What is Web Hosting?

The pieces, and how they fit together

At this point in human development, the Web and it’s websites are an integral part of most people’s lives. In a few short years, the Web has touched and transformed the majority of our society’s communication, information, and commerce interactions. As someone interested in, or currently, hosting a website, it’s important to know the necessary components that make the Web and it’s websites possible.

What is the Web?

The Web is really just a huge network. That means it’s a way to send information between computers over wires and/or via radio waves. Of course, now “computers” can mean anything from a laptop to a game machine to a mobile phone to some cars and even refrigerators but all of these contain at least one computer.

The system is kind of like the mail system, where computers send “packets” of information instead of envelopes and packages. In order for the packet to reach it’s proper destination, it needs to have an address.

DNS and the IP Address

The addresses on the Internet are called IP addresses (Internet Protocol address), and it’s currently a set of four 1 to 3 digit numbers separated by periods – for example, the Itabix main site’s IP address is 69.194.230.223 at the time of this writing.

Okay, 69.194.230.223 makes sense to a computer or a geek, but for most of us humans we need an easier way to remember the address of a website or an email address, so the Internet includes what’s called DNS – Domain Name System – that translates between the human name – the domain name – and the computer number. Each of those translations is called a lookup.

The DNS servers, or domain name servers, that serve as the directories for the web are scattered throughout the web so that translating between domain names and IP addresses is as fast as possible. There are the root nameservers, which are kind of the bosses of the system and handle what computers can act as nameservers and who relay DNS changes to the other nameservers, and then lots of lesser nameservers. Itabix actually has 12 nameservers for all of our domains, scattered around the world – six times as many as most hosts – to increase lookup speed and as protection in case a nameserver goes down.

All of these nameservers talk to each other. The nameservers where your domain is registered (in our case, the 12 nameservers) are called the “authoritative” nameservers, meaning that they are the ones trusted with the definitive word on which IP addresses your domain name is associated with. When a change, addition or deletion of a domain name is made, the authoritative nameserver sends a message to one of the root nameservers, which disperses the change out to all the nameservers. This is called “propogation”, and it can take up to 36 hours. During this time, some nameservers on the Web will have the old information and some will have the new information, which is why webmasters sometimes have to make choices about when and how a nameserver change is made. For example, during the propogation of your nameserver change, some of the email people send you will end up with your old mailserver and some will end up with your new mailserver.

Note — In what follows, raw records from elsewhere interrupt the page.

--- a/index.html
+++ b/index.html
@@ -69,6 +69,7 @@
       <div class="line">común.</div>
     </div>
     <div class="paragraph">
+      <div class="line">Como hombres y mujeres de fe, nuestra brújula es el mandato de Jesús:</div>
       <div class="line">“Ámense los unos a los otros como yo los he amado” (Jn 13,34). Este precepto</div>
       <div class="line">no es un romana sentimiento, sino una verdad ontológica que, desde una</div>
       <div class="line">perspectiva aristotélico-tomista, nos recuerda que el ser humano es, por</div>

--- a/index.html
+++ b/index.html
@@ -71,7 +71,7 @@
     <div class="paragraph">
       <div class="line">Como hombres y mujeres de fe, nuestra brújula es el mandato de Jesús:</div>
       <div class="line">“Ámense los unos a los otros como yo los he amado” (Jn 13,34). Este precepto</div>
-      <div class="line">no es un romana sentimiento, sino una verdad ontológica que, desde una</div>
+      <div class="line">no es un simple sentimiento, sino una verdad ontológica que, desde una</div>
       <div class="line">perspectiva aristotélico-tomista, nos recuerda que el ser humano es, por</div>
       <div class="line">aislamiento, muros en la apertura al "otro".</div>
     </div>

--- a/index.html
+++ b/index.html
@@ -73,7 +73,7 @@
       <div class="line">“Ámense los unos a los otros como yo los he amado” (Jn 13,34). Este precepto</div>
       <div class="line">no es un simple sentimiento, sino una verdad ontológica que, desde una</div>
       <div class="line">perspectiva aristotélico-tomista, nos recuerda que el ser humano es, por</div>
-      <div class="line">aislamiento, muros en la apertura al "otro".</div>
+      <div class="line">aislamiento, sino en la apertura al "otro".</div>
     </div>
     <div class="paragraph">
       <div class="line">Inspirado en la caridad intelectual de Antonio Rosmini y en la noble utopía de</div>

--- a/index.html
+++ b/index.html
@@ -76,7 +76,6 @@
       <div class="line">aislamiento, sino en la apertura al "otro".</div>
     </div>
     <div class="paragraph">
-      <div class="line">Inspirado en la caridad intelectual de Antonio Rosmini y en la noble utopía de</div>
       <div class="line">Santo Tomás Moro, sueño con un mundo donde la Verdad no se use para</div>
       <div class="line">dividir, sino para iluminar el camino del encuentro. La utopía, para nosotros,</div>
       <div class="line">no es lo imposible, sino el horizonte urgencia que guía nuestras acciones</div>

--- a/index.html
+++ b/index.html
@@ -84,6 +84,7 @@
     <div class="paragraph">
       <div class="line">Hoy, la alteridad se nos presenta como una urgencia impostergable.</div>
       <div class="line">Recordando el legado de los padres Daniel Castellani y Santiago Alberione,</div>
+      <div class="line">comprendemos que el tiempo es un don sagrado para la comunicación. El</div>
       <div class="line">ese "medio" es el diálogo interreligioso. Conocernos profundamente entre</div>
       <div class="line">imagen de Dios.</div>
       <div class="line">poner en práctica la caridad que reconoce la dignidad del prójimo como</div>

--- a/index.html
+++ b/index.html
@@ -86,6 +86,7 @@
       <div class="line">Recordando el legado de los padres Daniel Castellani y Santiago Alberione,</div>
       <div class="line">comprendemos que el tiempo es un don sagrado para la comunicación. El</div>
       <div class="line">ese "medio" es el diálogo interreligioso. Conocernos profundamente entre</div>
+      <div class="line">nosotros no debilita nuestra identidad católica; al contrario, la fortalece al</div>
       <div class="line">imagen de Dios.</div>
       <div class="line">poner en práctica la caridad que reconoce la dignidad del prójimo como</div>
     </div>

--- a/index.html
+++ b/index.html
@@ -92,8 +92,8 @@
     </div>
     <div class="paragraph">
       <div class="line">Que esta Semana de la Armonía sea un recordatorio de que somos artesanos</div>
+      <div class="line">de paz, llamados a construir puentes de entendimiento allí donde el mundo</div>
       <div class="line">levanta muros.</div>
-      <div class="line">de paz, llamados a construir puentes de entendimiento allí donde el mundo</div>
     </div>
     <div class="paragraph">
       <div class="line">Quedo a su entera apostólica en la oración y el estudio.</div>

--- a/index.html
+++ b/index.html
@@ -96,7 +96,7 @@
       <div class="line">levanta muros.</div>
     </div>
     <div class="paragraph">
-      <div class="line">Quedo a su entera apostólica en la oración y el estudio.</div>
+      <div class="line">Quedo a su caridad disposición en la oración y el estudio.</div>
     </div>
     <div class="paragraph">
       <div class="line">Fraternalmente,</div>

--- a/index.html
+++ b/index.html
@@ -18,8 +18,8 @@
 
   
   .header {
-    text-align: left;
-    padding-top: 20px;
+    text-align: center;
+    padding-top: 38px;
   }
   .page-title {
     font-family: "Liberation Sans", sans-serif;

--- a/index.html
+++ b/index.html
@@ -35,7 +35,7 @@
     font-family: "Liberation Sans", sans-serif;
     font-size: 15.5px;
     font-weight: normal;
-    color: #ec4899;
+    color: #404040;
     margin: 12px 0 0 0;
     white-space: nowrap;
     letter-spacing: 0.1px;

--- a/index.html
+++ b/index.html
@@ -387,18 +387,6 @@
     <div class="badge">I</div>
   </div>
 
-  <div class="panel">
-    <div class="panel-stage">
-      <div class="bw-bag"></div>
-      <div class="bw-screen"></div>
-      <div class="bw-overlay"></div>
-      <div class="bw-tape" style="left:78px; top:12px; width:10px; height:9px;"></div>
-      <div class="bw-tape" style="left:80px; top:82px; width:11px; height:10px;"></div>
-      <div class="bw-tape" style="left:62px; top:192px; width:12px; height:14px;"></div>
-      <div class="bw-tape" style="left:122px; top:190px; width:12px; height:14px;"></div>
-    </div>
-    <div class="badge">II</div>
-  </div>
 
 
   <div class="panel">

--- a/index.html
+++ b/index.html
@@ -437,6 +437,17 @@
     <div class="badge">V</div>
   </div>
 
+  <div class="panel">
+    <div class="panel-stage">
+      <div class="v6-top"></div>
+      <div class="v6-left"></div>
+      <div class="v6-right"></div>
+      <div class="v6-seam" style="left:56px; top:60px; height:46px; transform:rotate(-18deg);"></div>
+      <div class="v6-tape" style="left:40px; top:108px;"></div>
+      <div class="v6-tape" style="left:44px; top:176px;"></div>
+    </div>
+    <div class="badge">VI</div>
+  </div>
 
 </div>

Domain Names – www.yoursite.com

When you type www.google.com into your browser’s address bar, your browser sends out a message to a DNS server asking it for the location (the computer) that is associated with that domain name. The message is then directed to the appropriate computer along with the address to reply to, and if there is a reply to that message the computer sends the requested information back to that “reply address” and it pops up as a page, a file, or an email.

That information can include a file that is downloaded to your computer, including images, or it can be a web page – code that instructs your browser how to “paint” the page you want to look at (where to put text, images, graphics, etc.)

There’s a TON of what are called TLD’s – top level domains. The most popular ones are .com, .net, .org (for non-profits), .info, .us. Recently .xxx was added for sexually explicit sites. Although there’s no technical difference between these, the .com domains are most in demand because they’re the easiest to remember. If you know a company’s name (Itabix, for example) you’re going to go first to that name as a .com (Itabix.com).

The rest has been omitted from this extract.